Roberts and Alito will do whatever is in the best interests of the Republican Party. I’m reading Jane Mayer’s “The Dark Side” and the positions Alito took before becoming a Justice are frightening. He was clearly appointed to insure that Cheney’s view of Executive power would be upheld by the Supreme Court. They are smart guys, but they are clearly partisan Republicans.
DougL (frmrly: Conservatively Liberal)
@Bad Horse’s Filly: “BTW, totally loving the rotating tags.”
Agreed, I am enjoying the new rotation in the lineup at the top. Can we offer suggestions? How about
Where were you during the United Pastry Jihad?
or maybe:
I survived the United Pastry Jihad!
I grew up in Spokane and this guy is someone that the people on the eastern side of the state would love to have a beer with. Maybe even leg hump. Serious, that’s why I had to get the fuck outta Dodge. The city/county governments of Spokane are corrupt and incompetent. The police are absolute assholes and the people aren’t much different.
I left that shithole in ’92 and I only go back once a year to visit our (wife from Spokane too) poor unfortunate families who are stuck in ruts there. All plan to leave upon retirement though. I hope they survive.
ETA: Almost forgot! How are you doing today BHF? I hope you are feeling better about things and hope it gets sorted out to your satisfaction at work. Best thoughts go out to you! :)
The Raven
I was sitting in on a podcast on just this subject tonight; it’ll be up over on horsesass.org soon. What’s surprised everyone is that McKenna is actually a very savvy pol–a radical right-winger who nonetheless has won high office in a state including one of the most liberal cities in the country. Goldy thinks he’s committed political suicide by doing this, but I’m not so sure. I think maybe he wants to lead the Northwestern Teabaggers.
Comrade Luke
@DougL (frmrly: Conservatively Liberal):
I was there for four years in college (Gonzaga, same as where Gregoire went to law school :), and left in ’89. It’s might seem rightie, but it’s the most “left” part of the entire state east of the Cascades.
I’ll never forget driving through various small towns in eastern Washington in ’04 and noticing that the only new, clean parts of any of the towns were the gigantic Bush/Cheney signs, along with Rossi for governor. It was very depressing.
R. Johnston
What’s a guy gotta do to get himself impeached? If this isn’t it, what is? Seriously, the Washington AG has no independent authority at all in civil matters; the state law and constitution are very clear that he’s an agent of the other state officers, and that he’s only independent in criminal matters. This is egregiously bad behavior on his part.
deep cover
Gregoire was not insurance commissioner of WA, gwangung. She was Attorney General for 3 terms and spear headed the lawsuit against big tobacco. You do not f*** with her.
ds
@jcricket:
Well, their argument is that the mandate doesn’t pass the Commerce clause. States can do whatever the fuck they want as long as it doesn’t violate federal law and portions of the constitution incorporated on the states.
The Commerce clause is the main clause that gives the Congress authority to pass practically any sort of law. For instance, the Civil Rights Act bans discrimination in public accommodations on the basis that discrimination affects interstate commerce.

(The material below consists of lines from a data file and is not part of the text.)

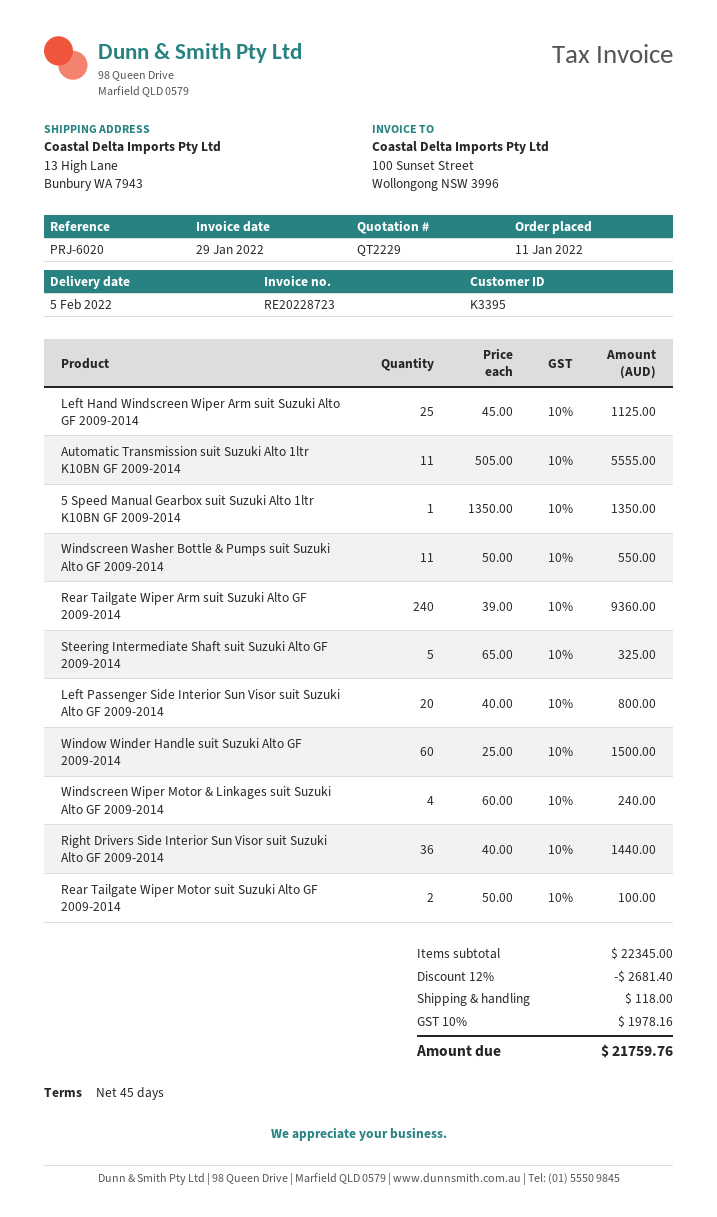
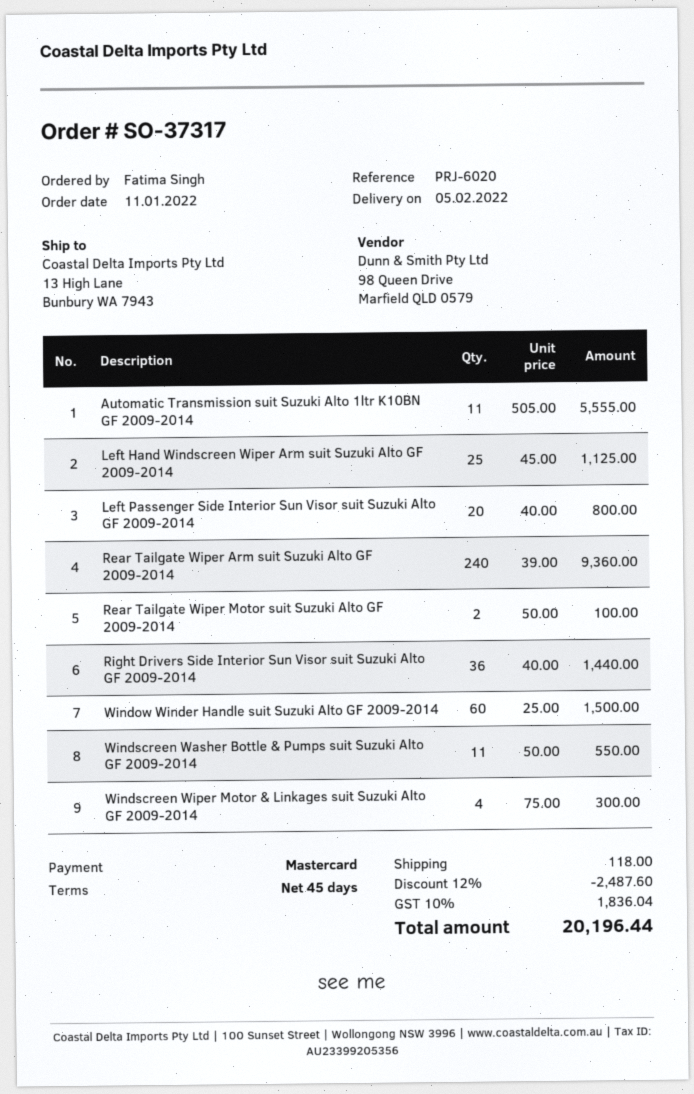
5 Speed Manual Gearbox suit Suzuki Alto 1ltr K10BN GF 2009-2014: 1 x 1350.00 = 1350.00 -> none
Steering Intermediate Shaft suit Suzuki Alto GF 2009-2014: 5 x 65.00 = 325.00 -> none
Windscreen Wiper Motor & Linkages suit Suzuki Alto GF 2009-2014: 4 x 60.00 = 240.00 -> 4 x 75.00 = 300.00
discount: 12% = 2681.40 -> 12% = 2487.60
tax: 10% = 1978.16 -> 10% = 1836.04
total: 21759.76 -> 20196.44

What the vast majority of conservative jurists have accepted since the end of the activist Lochner era is that “commerce” should in the end be defined by the democratic system, and that Congress really does have sweeping authority to regulate anything even indirectly related to any sort of economic activity.
So far the only laws in the last 80 years that the Supreme Court has overturned on Commerce clause basis are gun-free school zones and portions of the Violence Against Women Act.

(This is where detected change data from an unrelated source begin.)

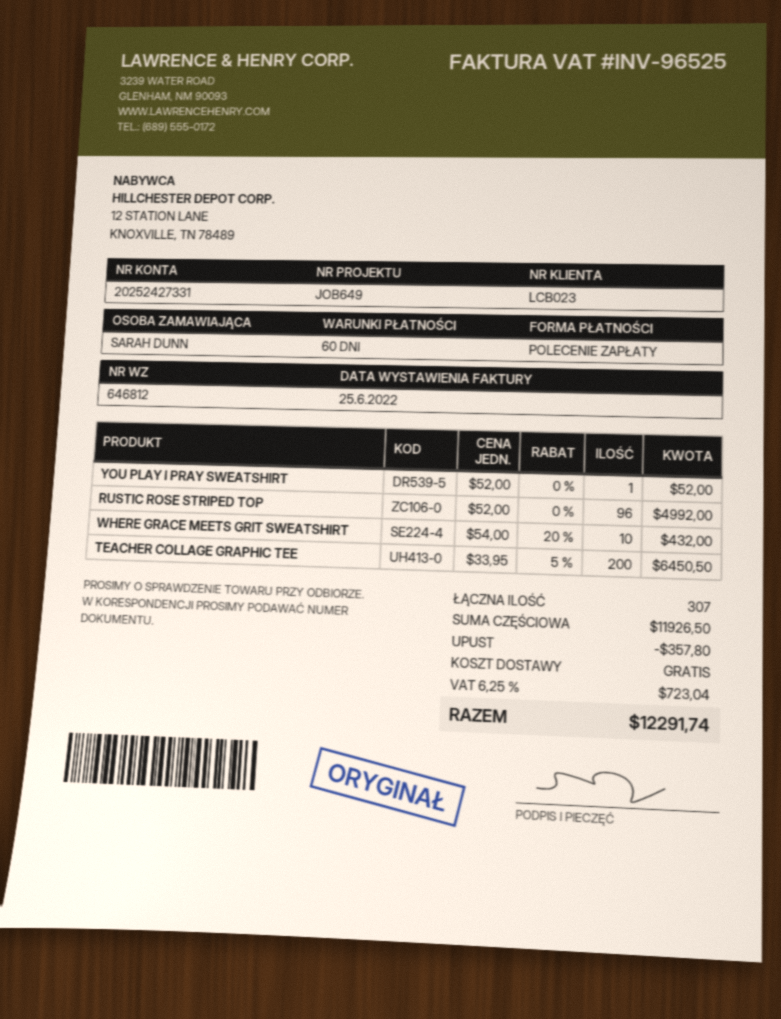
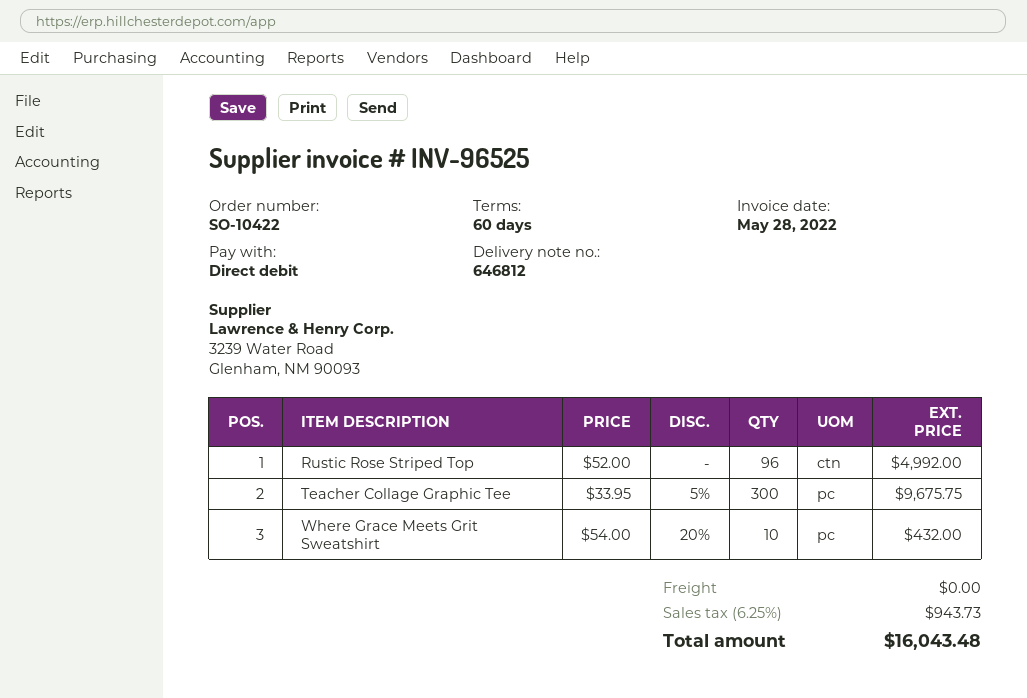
invoice date: 2022-06-25 -> 2022-05-28
YOU PLAY I PRAY SWEATSHIRT: 1 x 52.00 = 52.00 -> none
TEACHER COLLAGE GRAPHIC TEE: 200 x 33.95 - 5% = 6450.50 -> 300 x 33.95 - 5% = 9675.75
discount: 357.80 -> none
tax: 6.25% = 723.04 -> 6.25% = 943.73
total: 12291.74 -> 16043.48

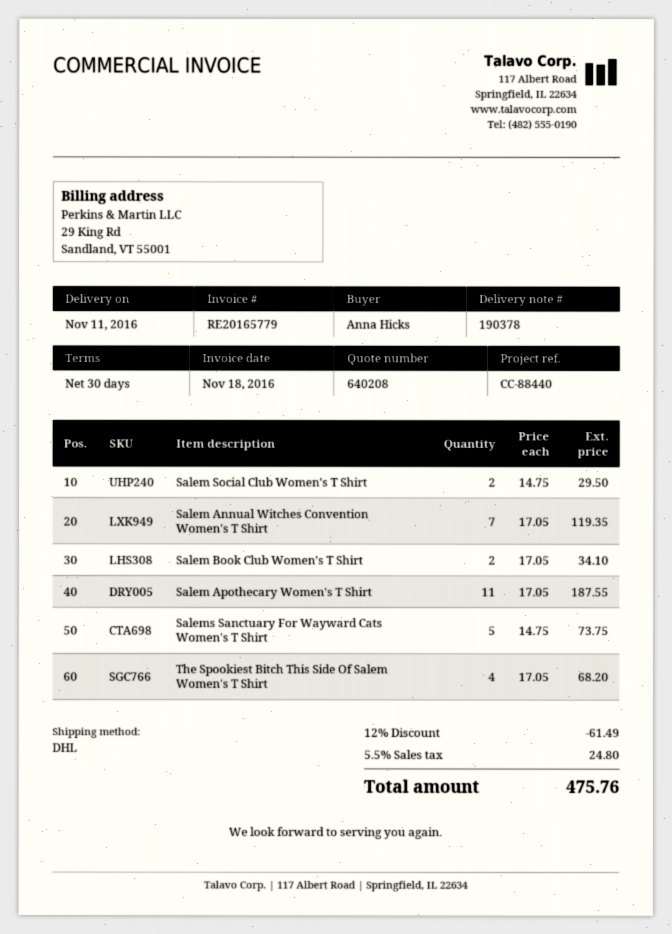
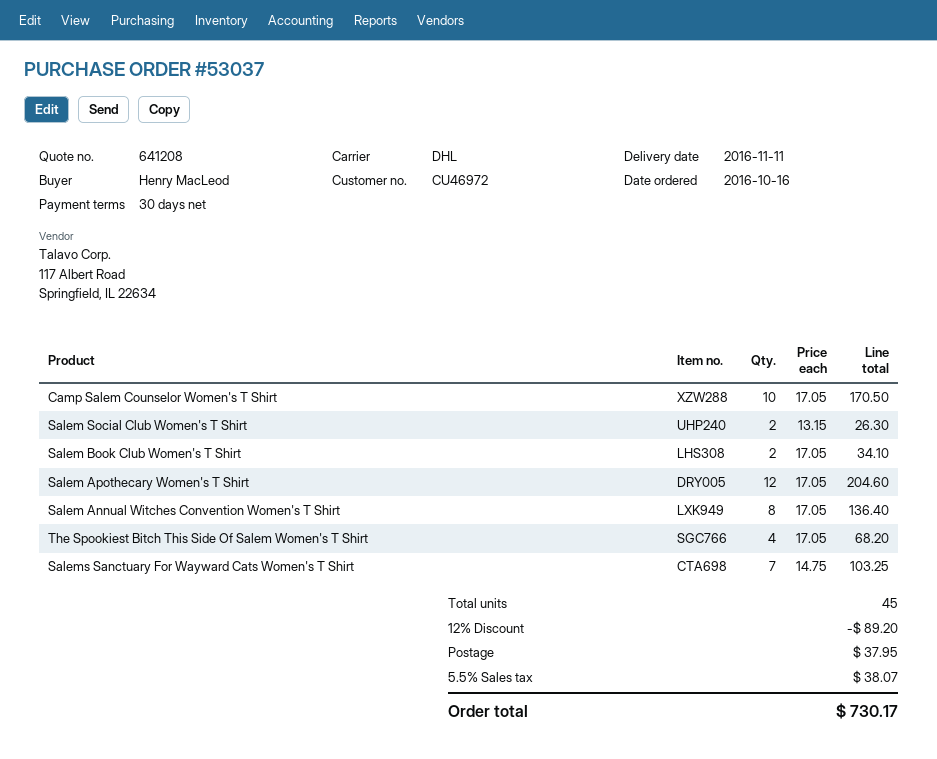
quote number: 640208 -> 641208
ordered by: Anna Hicks -> Henry MacLeod
Salem Social Club Women's T Shirt: 2 x 14.75 = 29.50 -> 2 x 13.15 = 26.30
Salem Annual Witches Convention Women's T Shirt: 7 x 17.05 = 119.35 -> 8 x 17.05 = 136.40
Salem Apothecary Women's T Shirt: 11 x 17.05 = 187.55 -> 12 x 17.05 = 204.60
Salems Sanctuary For Wayward Cats Women's T Shirt: 5 x 14.75 = 73.75 -> 7 x 14.75 = 103.25
Camp Salem Counselor Women's T Shirt: none -> 10 x 17.05 = 170.50
discount: 12% = 61.49 -> 12% = 89.20
shipping: none -> 37.95
tax: 5.5% = 24.80 -> 5.5% = 38.07
total: 475.76 -> 730.17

A tax that is predicated on whether or not you bought health insurance is just obviously related to interstate commerce. There are thousands of laws that are a bigger stretch that conservatives have no qualms with. I don’t see how they could throw it out without creating a standard that would wipe out 90% of the federal government.
YellowJournalism
@Comrade Luke: I was in Eastern Washington at Wazzu during the end of the Clinton years and the begining of the Bush years. I know exactly what you’re talking about.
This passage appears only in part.